The Bunker Man of Albania

I’d like to introduce you to a man. Unfortunately I don’t know his name as I missed the memo on how to say ‘what is your name’ in Albanian (sorry, my bad) so I’ve just always referred to him as Bunker Man.

bunker man The Bunker Man of Albania

 It’s overly simplistic, I know, and might even be classed as rude. That hasn’t been my intention. It’s just nice and straightforward, just like this dialogue between Jerry and George in Seinfeld:

George: What’s a bubble boy?

Jerry: He’s a boy who lives in a bubble!

George: Boy.

Replace ‘bubble’ with ‘bunker’ and ‘boy’ with ‘man’, and you might understand my way of thinking. In short, my mind is made up of a combination of Bridget Jones and Seinfeld references. It can be quite tiring, explaining myself all the time.

But I’m getting sidetracked, my apologies.

In my last post, I briefly mentioned the fact that there’s a whole lot of bunkers which are littered across the Albanian landscape. They sprung up in the 1960s, the height of Albania’s communist days, due to the isolationist policies of its leader, Enver Hoxha.

I hadn’t heard of Hoxha before I visited Albania, and this is coming from someone who’s studied twentieth century history and international relations. It wasn’t like this guy was a hanger on in terms of the big communist leaders like Stalin, Mao and Tito; nah, this guy had his own style. He declared Albania to be the world’s first atheist state. He banned all forms of private transportation (except for his own cronies, of course). He declared any woman who had more than eight children a ‘national hero’. And he became absolutely paranoid.

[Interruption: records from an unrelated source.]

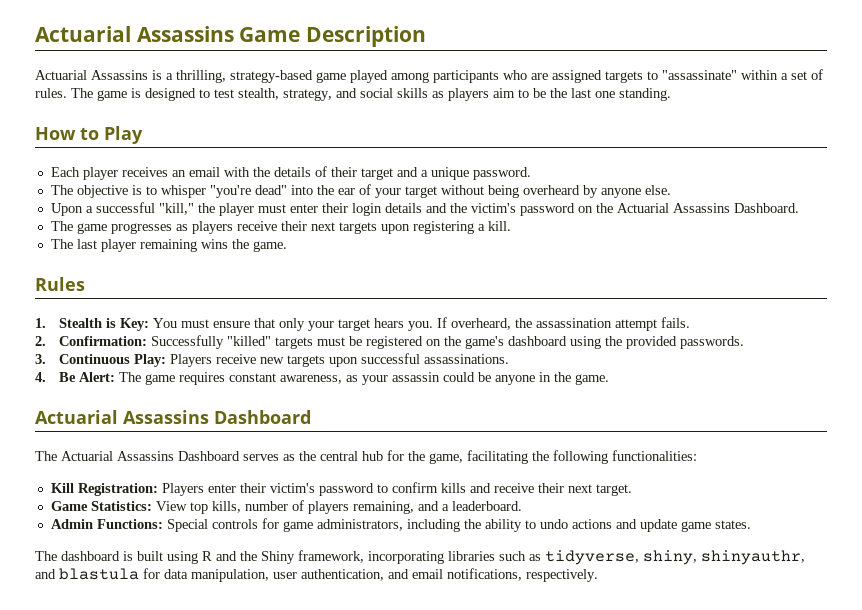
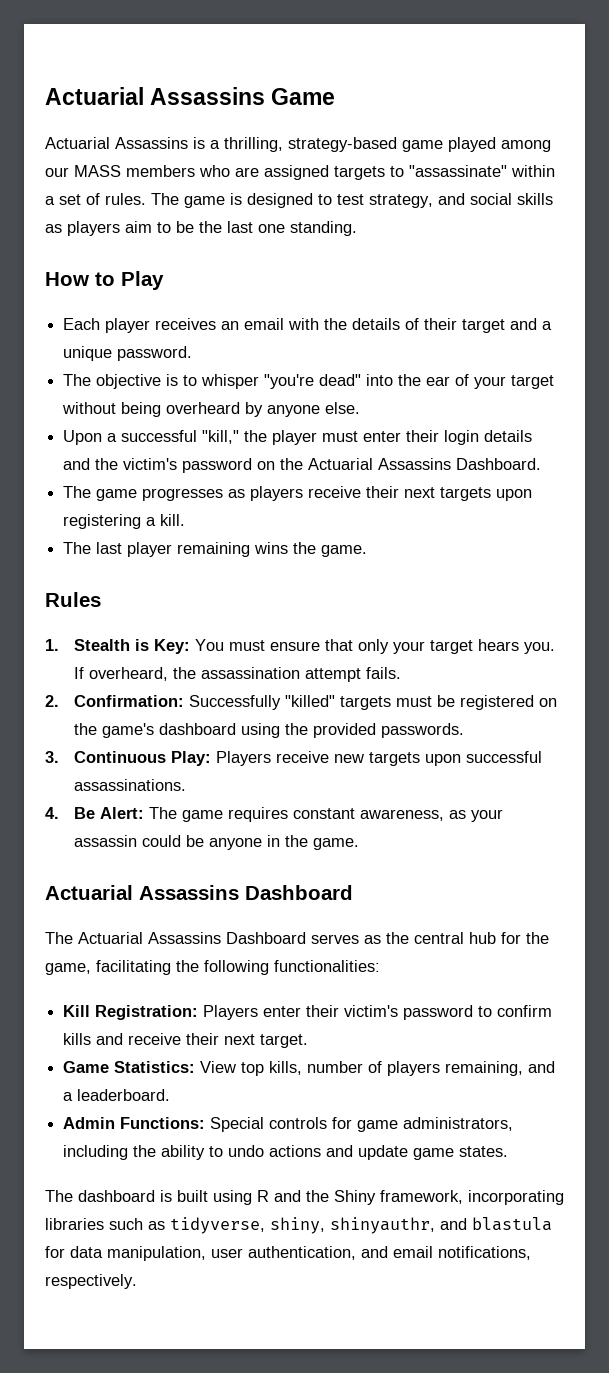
- Actuarial Assassins Game Description
+ Actuarial Assassins Game
- Actuarial Assassins is a thrilling, strategy-based game played among participants who are assigned targets to "assassinate" within a set of rules.
+ Actuarial Assassins is a thrilling, strategy-based game played among our MASS members who are assigned targets to "assassinate" within a set of rules.
- The game is designed to test stealth, strategy, and social skills as players aim to be the last one standing.
+ The game is designed to test strategy, and social skills as players aim to be the last one standing.

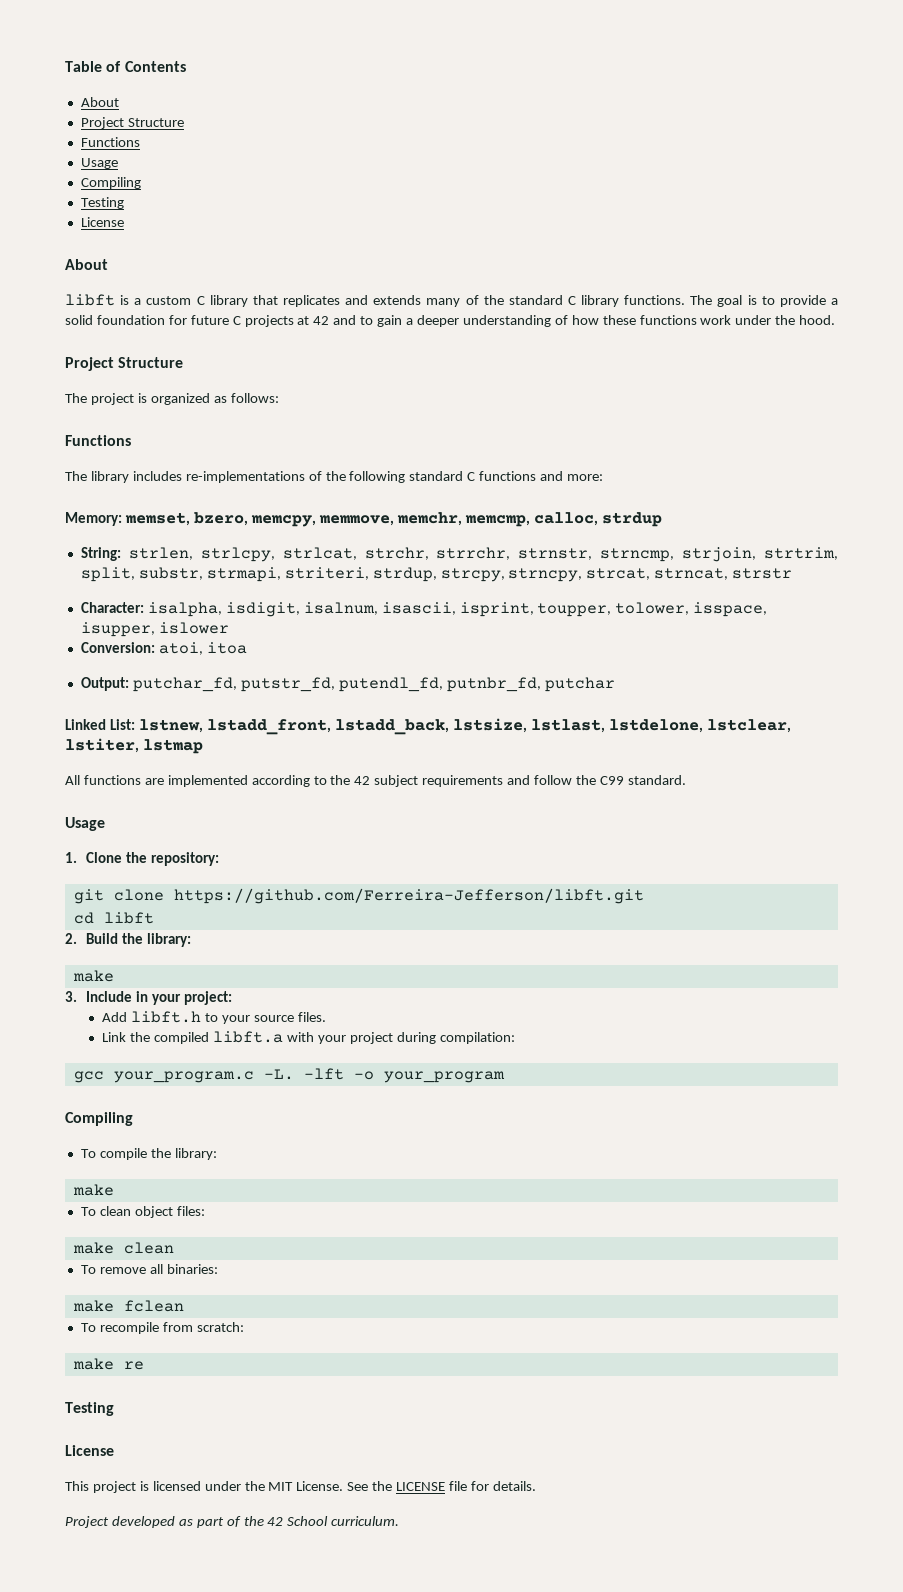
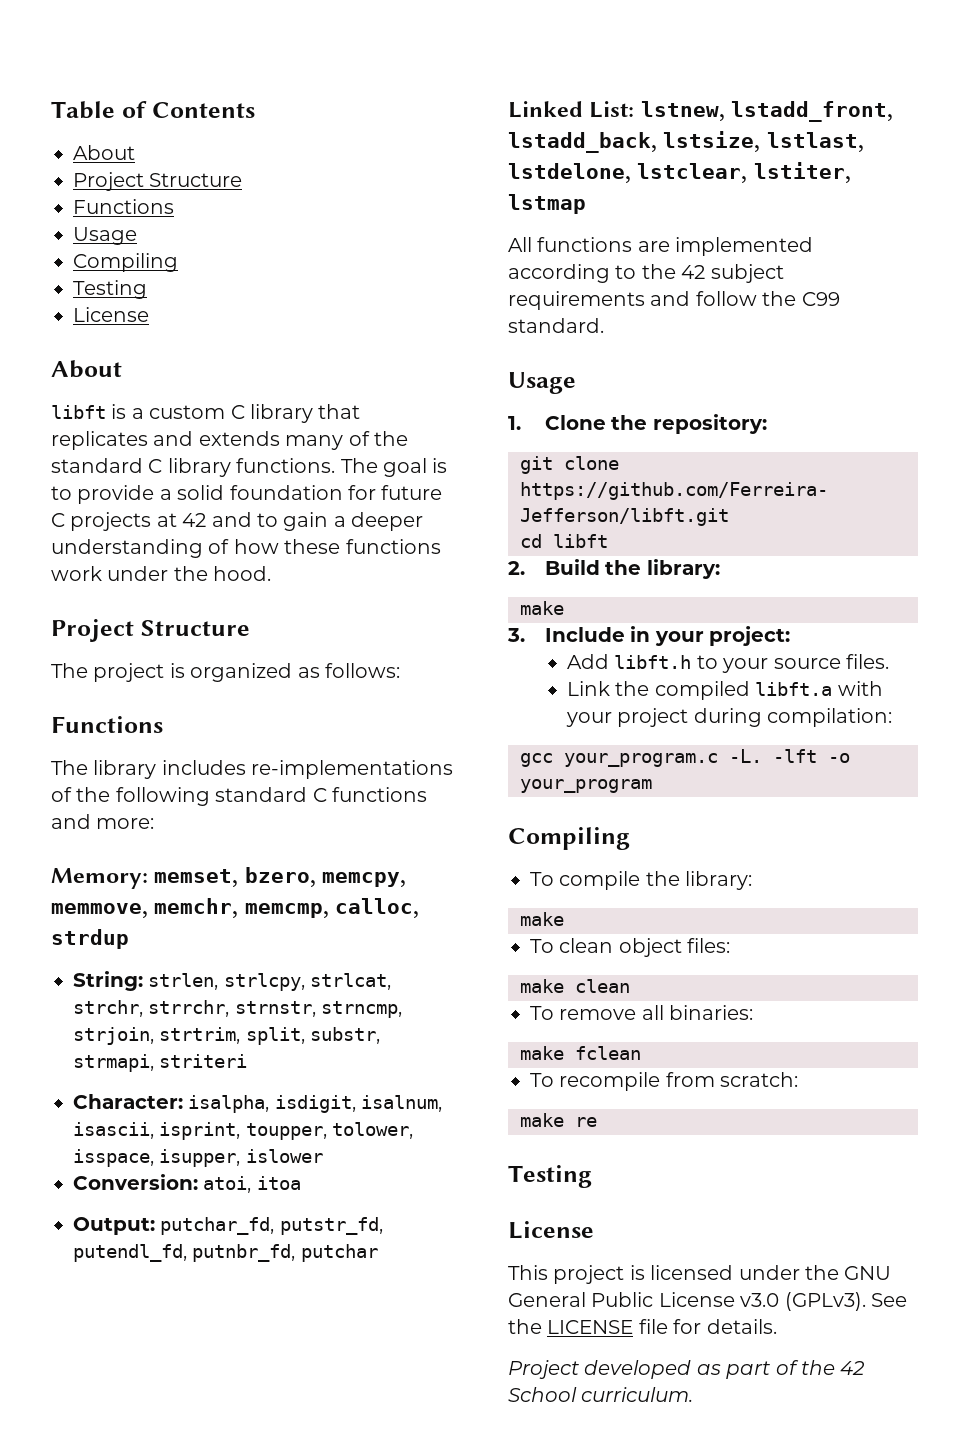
- String: strlen, strlcpy, strlcat, strchr, strrchr, strnstr, strncmp, strjoin, strtrim, split, substr, strmapi, striteri, strdup, strcpy, strncpy, strcat, strncat, strstr
+ String: strlen, strlcpy, strlcat, strchr, strrchr, strnstr, strncmp, strjoin, strtrim, split, substr, strmapi, striteri
- This project is licensed under the MIT License.
+ This project is licensed under the GNU General Public License v3.0 (GPLv3).

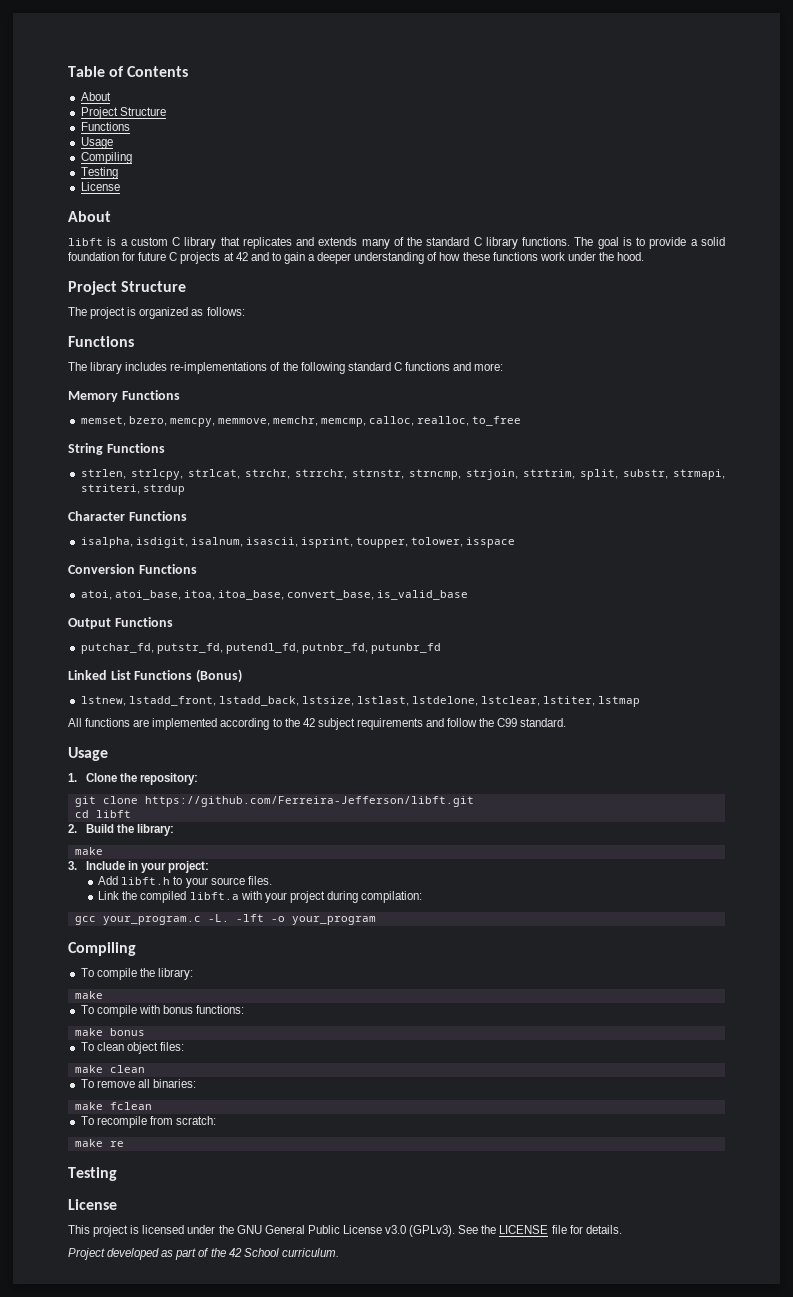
- Memory: memset, bzero, memcpy, memmove, memchr, memcmp, calloc, strdup
- String: strlen, strlcpy, strlcat, strchr, strrchr, strnstr, strncmp, strjoin, strtrim, split, substr, strmapi, striteri
- Character: isalpha, isdigit, isalnum, isascii, isprint, toupper, tolower, isspace, isupper, islower
- Conversion: atoi, itoa
- Output: putchar_fd, putstr_fd, putendl_fd, putnbr_fd, putchar
+ Memory Functions
+ memset, bzero, memcpy, memmove, memchr, memcmp, calloc, realloc, to_free
+ String Functions
+ strlen, strlcpy, strlcat, strchr, strrchr, strnstr, strncmp, strjoin, strtrim, split, substr, strmapi, striteri, strdup
+ Character Functions
+ isalpha, isdigit, isalnum, isascii, isprint, toupper, tolower, isspace
+ Conversion Functions
+ atoi, atoi_base, itoa, itoa_base, convert_base, is_valid_base
+ Output Functions
+ putchar_fd, putstr_fd, putendl_fd, putnbr_fd, putunbr_fd
- Linked List: lstnew, lstadd_front, lstadd_back, lstsize, lstlast, lstdelone, lstclear, lstiter, lstmap
+ Linked List Functions (Bonus)
+ lstnew, lstadd_front, lstadd_back, lstsize, lstlast, lstdelone, lstclear, lstiter, lstmap
+ To compile with bonus functions:
+ make bonus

Slowly but surely, Hoxha ended relations with all the country’s former communist allies; the Soviet Union, Yugoslavia and China. He picked fights with just about everyone else, and cut off all communication with NATO countries. All the while, he was convinced that Albania was on the cusp of being invaded. By whom, he didn’t know, just… someone.

Of course, with the benefit of hindsight, we know that those fears were completely unjustified. Nobody gave a crap about Albania. I doubt Johnson and Nixon could have even pointed the country out on a map. But nobody told Hoxha, so in the late 1960s, he began a bunker building project that would gobble up an astounding eighty per cent of the national budget. In the end, he built at least 750,000 of them; mostly along the borders and coastline, but some even in downtown Tirana. There were enough to house every Albanian family.

The thing was, they were never used. In fact, the Albanians knew this at the time. They’d use them for hide-and-seek, public toilets, or even as ‘zero star’ hotels for young couples. After communism fell and everyone was busy trying to forget the last half-century, the Albanians were left with a big, ugly reminder of the Hoxha-era at literally every turn.

As such, most of the bunkers are still around today and us tourists generally find them absolutely fascinating. Most are completely abandoned, sitting in the countryside like crash-landed UFOs. I’d take my group to one just after the border, and they’d poke around, climb all over it, get pricked by thistles and generally have a great time. However, there was only one thing wrong with this, and it was all about timing. The bunker was only minutes after the border, and I hadn’t properly explained anything about the country by that stage. We’d jump off at some bunker after me giving a rushed description of it, and then getting into the details about Hoxha later. It just didn’t work that well, so one day my driver and I decided to pick a different bunker. Hey, we had plenty to choose from.

Sure enough, we spied one from the road about twenty minutes later, which was perfect timing. We all hopped off the bus, wandered through an empty paddock, and found… a man greeting us.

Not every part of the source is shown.